Dense areas vote Democratic. About 96% of residents in San Mateo live in densely developed areas, about 59 points above the U.S. average of 36%. High college attainment predicts Democratic voting, and San Mateo sits in the top quarter (about 57%, above 96% of cities). A high never-married share predicts Democratic voting, and about 35% of adults in San Mateo have never been married, above 88% of cities.

Population density and Democratic lean

Places with high population density tend to lean Democratic; San Mateo, CA sits in the top tenth nationally on this measure.

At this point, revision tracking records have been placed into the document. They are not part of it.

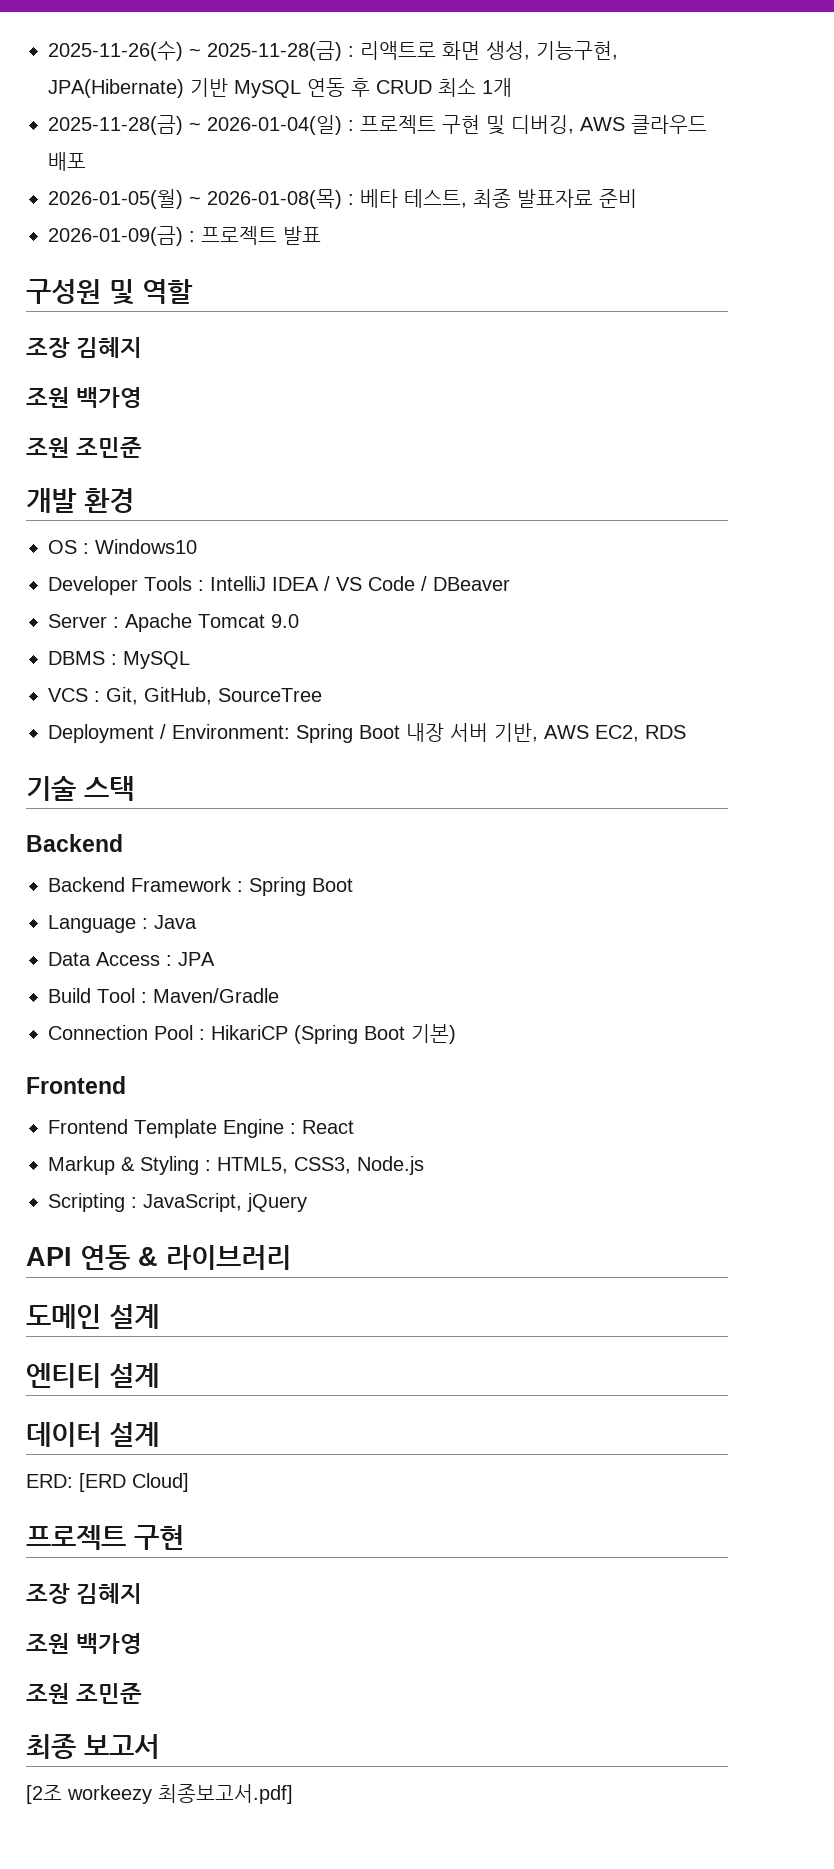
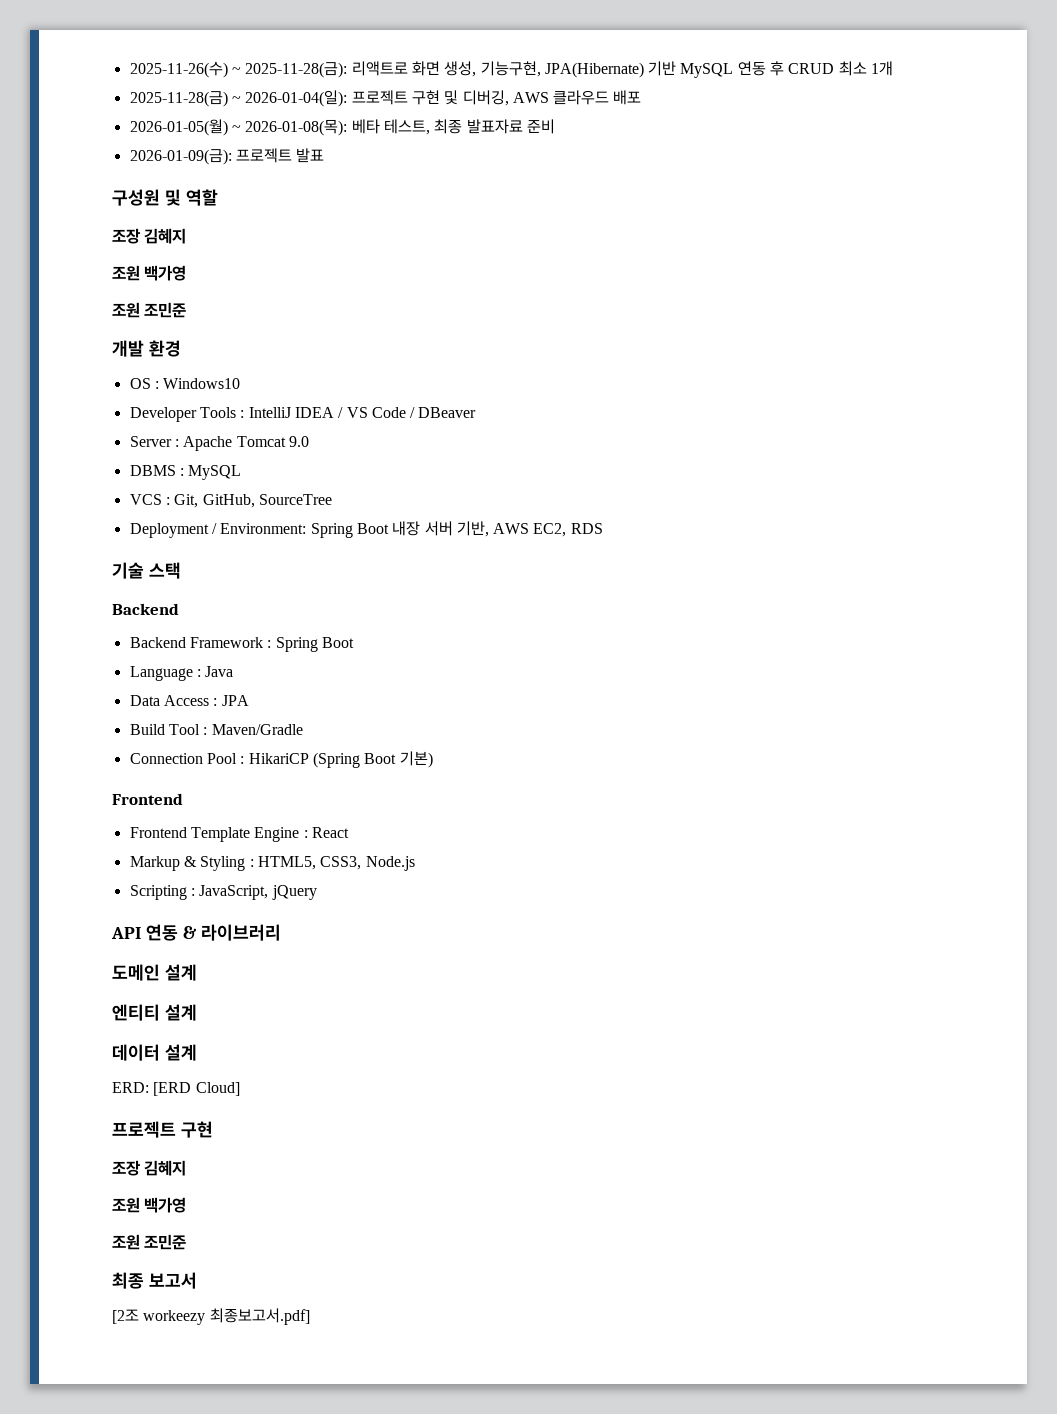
- 2025-11-26(수) ~ 2025-11-28(금) : 리액트로 화면 생성, 기능구현, JPA(Hibernate) 기반 MySQL 연동 후 CRUD 최소 1개
+ 2025-11-26(수) ~ 2025-11-28(금): 리액트로 화면 생성, 기능구현, JPA(Hibernate) 기반 MySQL 연동 후 CRUD 최소 1개
- 2025-11-28(금) ~ 2026-01-04(일) : 프로젝트 구현 및 디버깅, AWS 클라우드 배포
+ 2025-11-28(금) ~ 2026-01-04(일): 프로젝트 구현 및 디버깅, AWS 클라우드 배포
- 2026-01-05(월) ~ 2026-01-08(목) : 베타 테스트, 최종 발표자료 준비
+ 2026-01-05(월) ~ 2026-01-08(목): 베타 테스트, 최종 발표자료 준비
- 2026-01-09(금) : 프로젝트 발표
+ 2026-01-09(금): 프로젝트 발표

Why turnout in San Mateo looks the way it does

Renters vote less often than owners. About 48% of households in San Mateo rent, about 23 points above the U.S. average of 25%. Crowded housing lines up with lower turnout, and about 8% of homes in San Mateo have more than one occupant per room, above 95% of cities. Learn more about the findings and methodology on the political spectrum map.

Sources and methodology

Precinct-level voting records used to fit the model come from California Secretary of State, Elections, distributed by the Voting and Election Science Team. Demographic inputs come from the U.S. Census Bureau (ACS 5-year estimates and the 2020 Decennial Census). Health and environmental inputs come from the CDC (PLACES and the Environmental Justice Index). Land cover comes from the USGS and EPA. Election-day and lead-up weather come from PRISM 4km daily grids and the NOAA Global Historical Climatology Network. Mail-voting and election-administration patterns come from the MIT Election Lab's Survey of the Performance of American Elections. Block-group crime detail comes from CrimeGrade. Internet data and modeling support provided by ISPreports.org.

Modeling and analysis by the BestNeighborhood data science team. Full methodology and findings: political spectrum map.

Methodology reviewed by the BestNeighborhood data team. Last updated May 2026.